• [REQUIRED WORK]
Every entry is to be restated exactly; pictures are not part of the copy.
(DATA RECORDS)
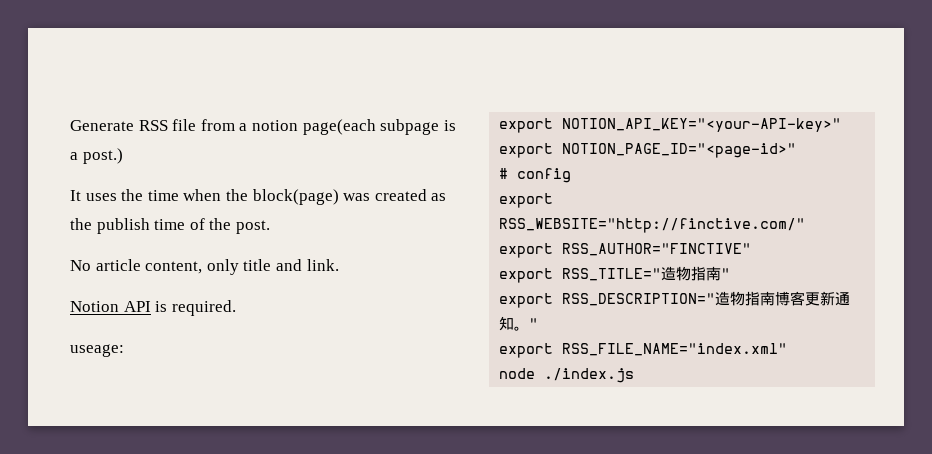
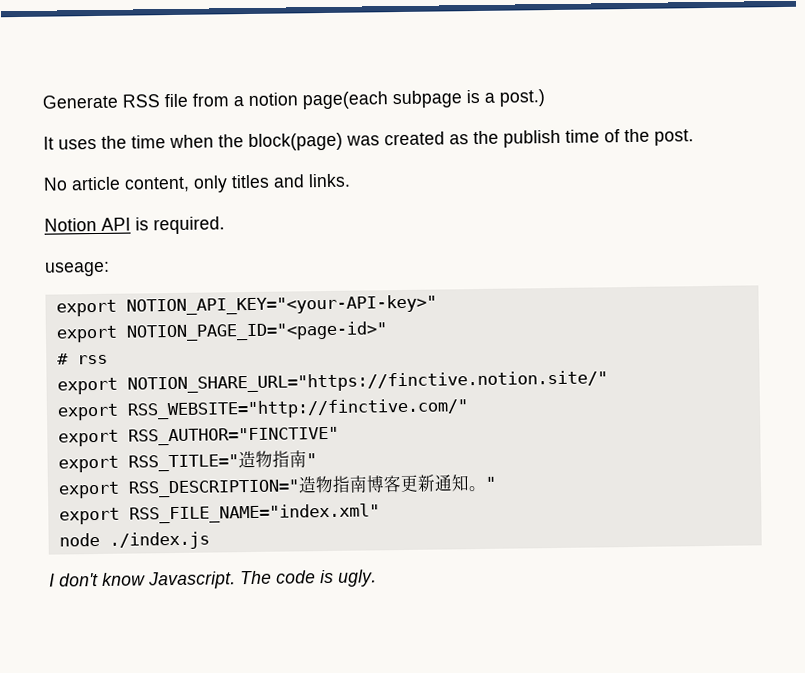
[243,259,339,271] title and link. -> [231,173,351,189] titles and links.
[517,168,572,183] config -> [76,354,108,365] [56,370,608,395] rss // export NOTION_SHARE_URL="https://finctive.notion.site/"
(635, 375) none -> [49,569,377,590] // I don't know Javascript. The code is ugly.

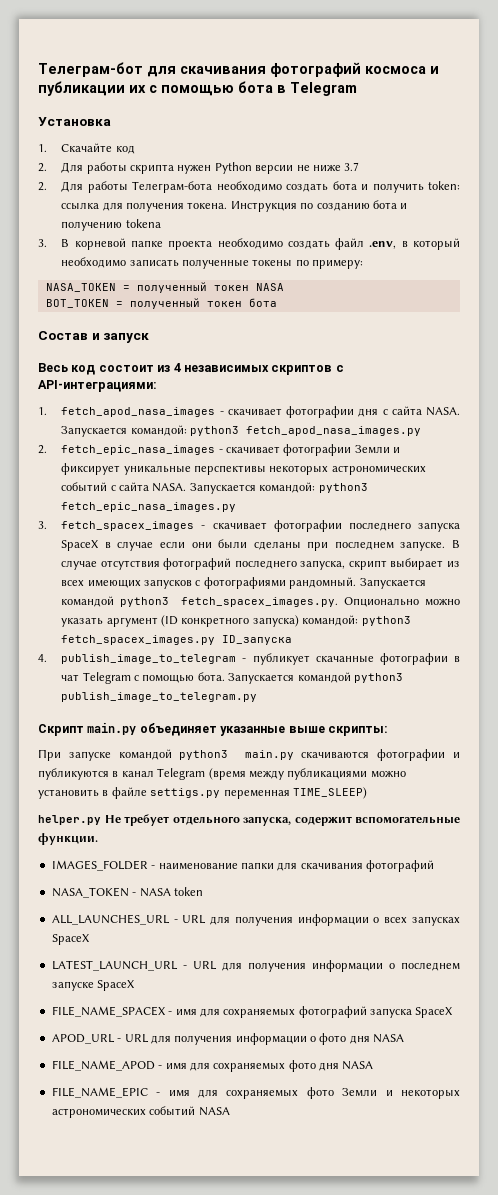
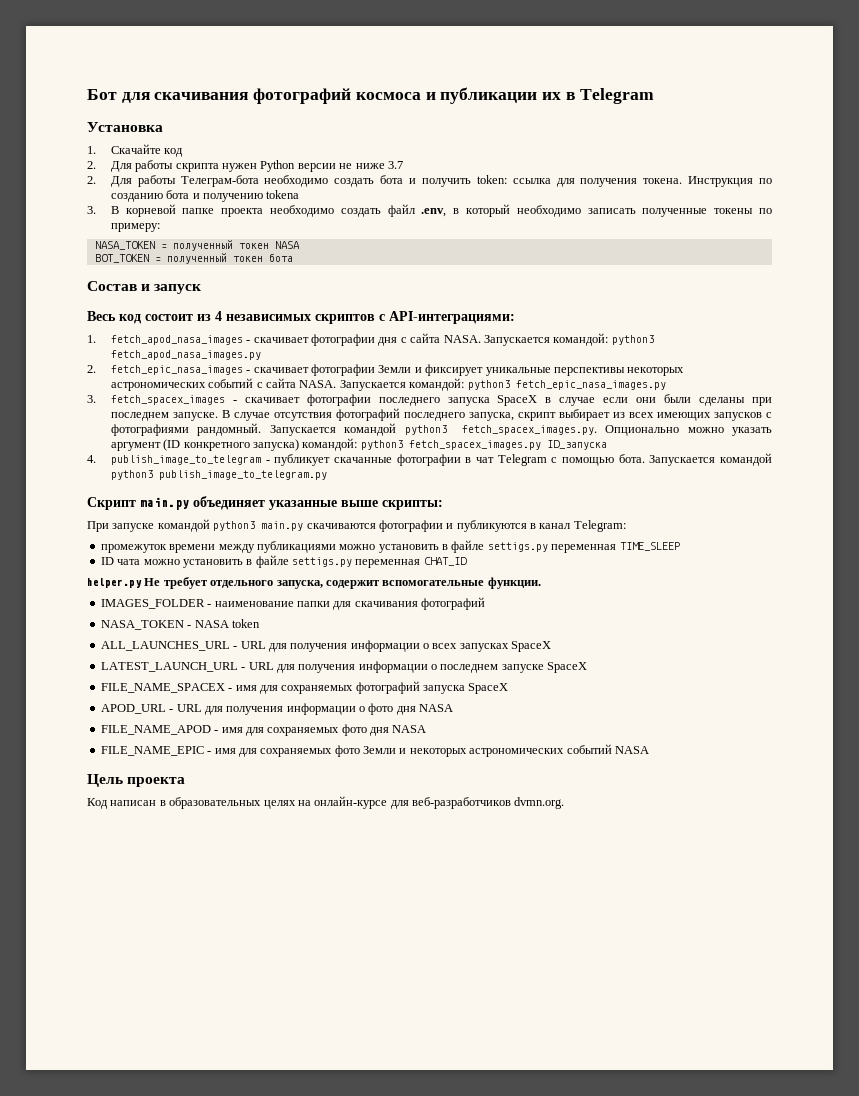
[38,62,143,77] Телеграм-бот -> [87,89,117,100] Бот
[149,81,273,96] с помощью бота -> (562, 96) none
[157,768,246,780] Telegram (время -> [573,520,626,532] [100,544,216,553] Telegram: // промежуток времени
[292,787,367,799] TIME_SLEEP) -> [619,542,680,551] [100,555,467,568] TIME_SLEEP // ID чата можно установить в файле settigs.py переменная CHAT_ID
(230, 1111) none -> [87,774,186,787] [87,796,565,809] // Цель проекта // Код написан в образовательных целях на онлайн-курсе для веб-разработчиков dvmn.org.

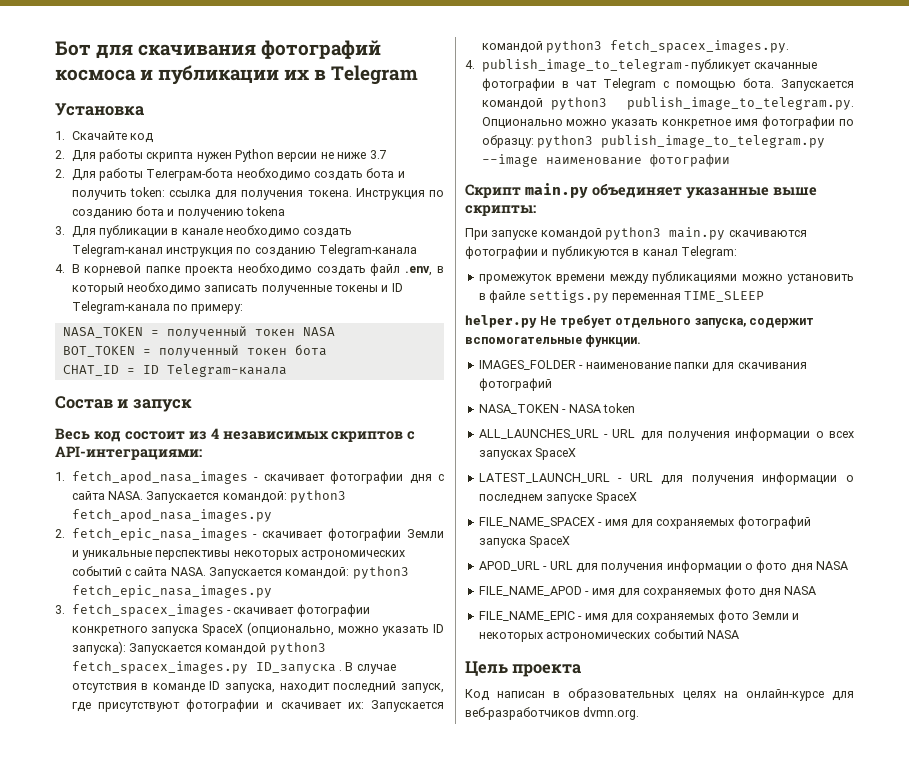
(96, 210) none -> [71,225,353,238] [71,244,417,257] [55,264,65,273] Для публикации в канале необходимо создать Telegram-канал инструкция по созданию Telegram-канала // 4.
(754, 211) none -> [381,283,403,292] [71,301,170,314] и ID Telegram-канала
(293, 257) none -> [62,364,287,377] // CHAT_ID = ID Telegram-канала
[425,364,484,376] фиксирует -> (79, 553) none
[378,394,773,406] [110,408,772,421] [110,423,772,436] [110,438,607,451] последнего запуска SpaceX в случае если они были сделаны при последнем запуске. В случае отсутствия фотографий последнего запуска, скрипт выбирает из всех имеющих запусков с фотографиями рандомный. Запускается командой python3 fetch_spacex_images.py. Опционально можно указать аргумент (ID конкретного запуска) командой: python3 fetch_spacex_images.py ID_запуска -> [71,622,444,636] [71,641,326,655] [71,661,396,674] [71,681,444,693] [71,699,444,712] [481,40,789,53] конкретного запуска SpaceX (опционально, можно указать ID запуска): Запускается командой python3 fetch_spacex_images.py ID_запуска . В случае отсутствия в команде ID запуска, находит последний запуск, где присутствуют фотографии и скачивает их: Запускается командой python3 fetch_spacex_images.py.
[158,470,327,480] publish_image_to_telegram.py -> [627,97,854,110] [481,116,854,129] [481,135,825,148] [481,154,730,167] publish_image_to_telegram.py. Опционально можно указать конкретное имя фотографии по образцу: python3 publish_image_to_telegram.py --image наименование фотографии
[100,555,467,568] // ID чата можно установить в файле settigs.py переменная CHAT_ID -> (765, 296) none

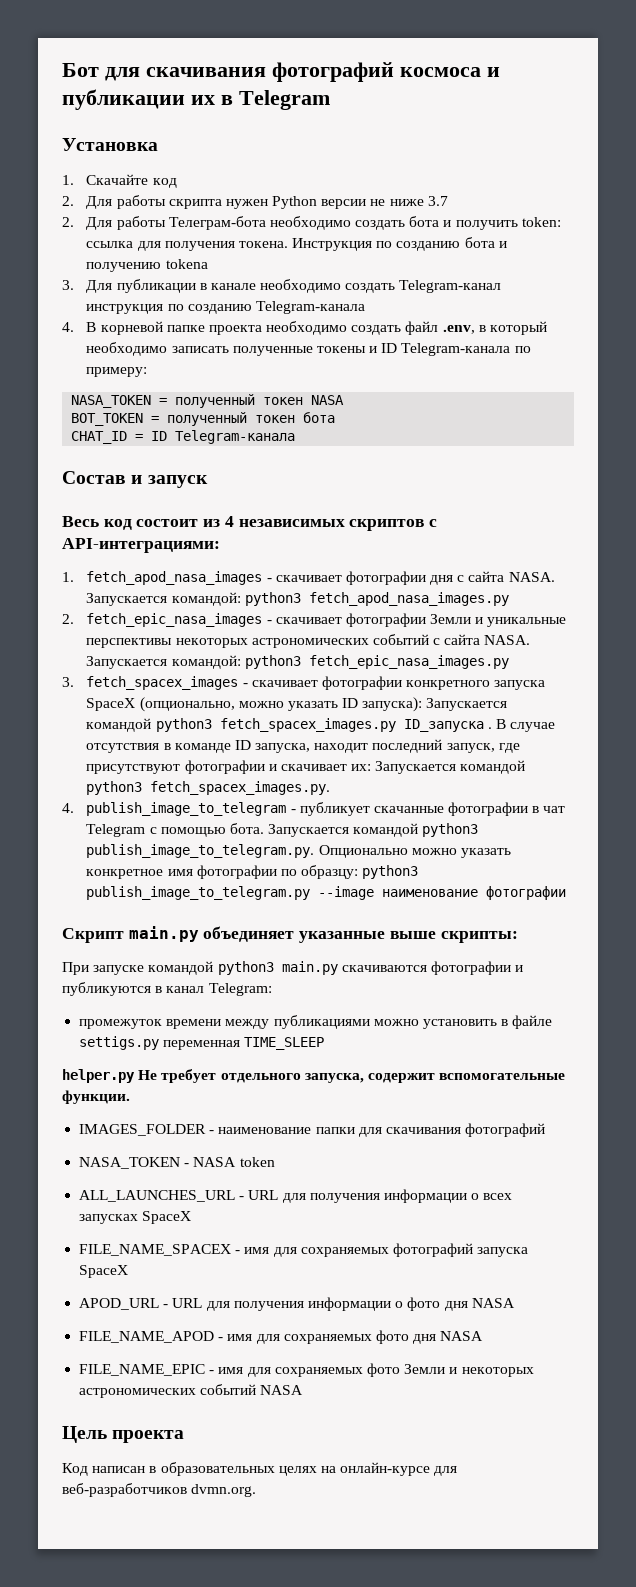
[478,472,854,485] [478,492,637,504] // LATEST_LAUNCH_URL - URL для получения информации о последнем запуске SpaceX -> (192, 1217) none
(End DATA RECORDS)
• [RESPONSE TO THE TASK]
[243,259,339,271] title and link. -> [231,173,351,189] titles and links.
[517,168,572,183] config -> [76,354,108,365] [56,370,608,395] rss // export NOTION_SHARE_URL="https://finctive.notion.site/"
(635, 375) none -> [49,569,377,590] // I don't know Javascript. The code is ugly.

[38,62,143,77] Телеграм-бот -> [87,89,117,100] Бот
[149,81,273,96] с помощью бота -> (562, 96) none
[157,768,246,780] Telegram (время -> [573,520,626,532] [100,544,216,553] Telegram: // промежуток времени
[292,787,367,799] TIME_SLEEP) -> [619,542,680,551] [100,555,467,568] TIME_SLEEP // ID чата можно установить в файле settigs.py переменная CHAT_ID
(230, 1111) none -> [87,774,186,787] [87,796,565,809] // Цель проекта // Код написан в образовательных целях на онлайн-курсе для веб-разработчиков dvmn.org.

(96, 210) none -> [71,225,353,238] [71,244,417,257] [55,264,65,273] Для публикации в канале необходимо создать Telegram-канал инструкция по созданию Telegram-канала // 4.
(754, 211) none -> [381,283,403,292] [71,301,170,314] и ID Telegram-канала
(293, 257) none -> [62,364,287,377] // CHAT_ID = ID Telegram-канала
[425,364,484,376] фиксирует -> (79, 553) none
[378,394,773,406] [110,408,772,421] [110,423,772,436] [110,438,607,451] последнего запуска SpaceX в случае если они были сделаны при последнем запуске. В случае отсутствия фотографий последнего запуска, скрипт выбирает из всех имеющих запусков с фотографиями рандомный. Запускается командой python3 fetch_spacex_images.py. Опционально можно указать аргумент (ID конкретного запуска) командой: python3 fetch_spacex_images.py ID_запуска -> [71,622,444,636] [71,641,326,655] [71,661,396,674] [71,681,444,693] [71,699,444,712] [481,40,789,53] конкретного запуска SpaceX (опционально, можно указать ID запуска): Запускается командой python3 fetch_spacex_images.py ID_запуска . В случае отсутствия в команде ID запуска, находит последний запуск, где присутствуют фотографии и скачивает их: Запускается командой python3 fetch_spacex_images.py.
[158,470,327,480] publish_image_to_telegram.py -> [627,97,854,110] [481,116,854,129] [481,135,825,148] [481,154,730,167] publish_image_to_telegram.py. Опционально можно указать конкретное имя фотографии по образцу: python3 publish_image_to_telegram.py --image наименование фотографии
[100,555,467,568] // ID чата можно установить в файле settigs.py переменная CHAT_ID -> (765, 296) none

[478,472,854,485] [478,492,637,504] // LATEST_LAUNCH_URL - URL для получения информации о последнем запуске SpaceX -> (192, 1217) none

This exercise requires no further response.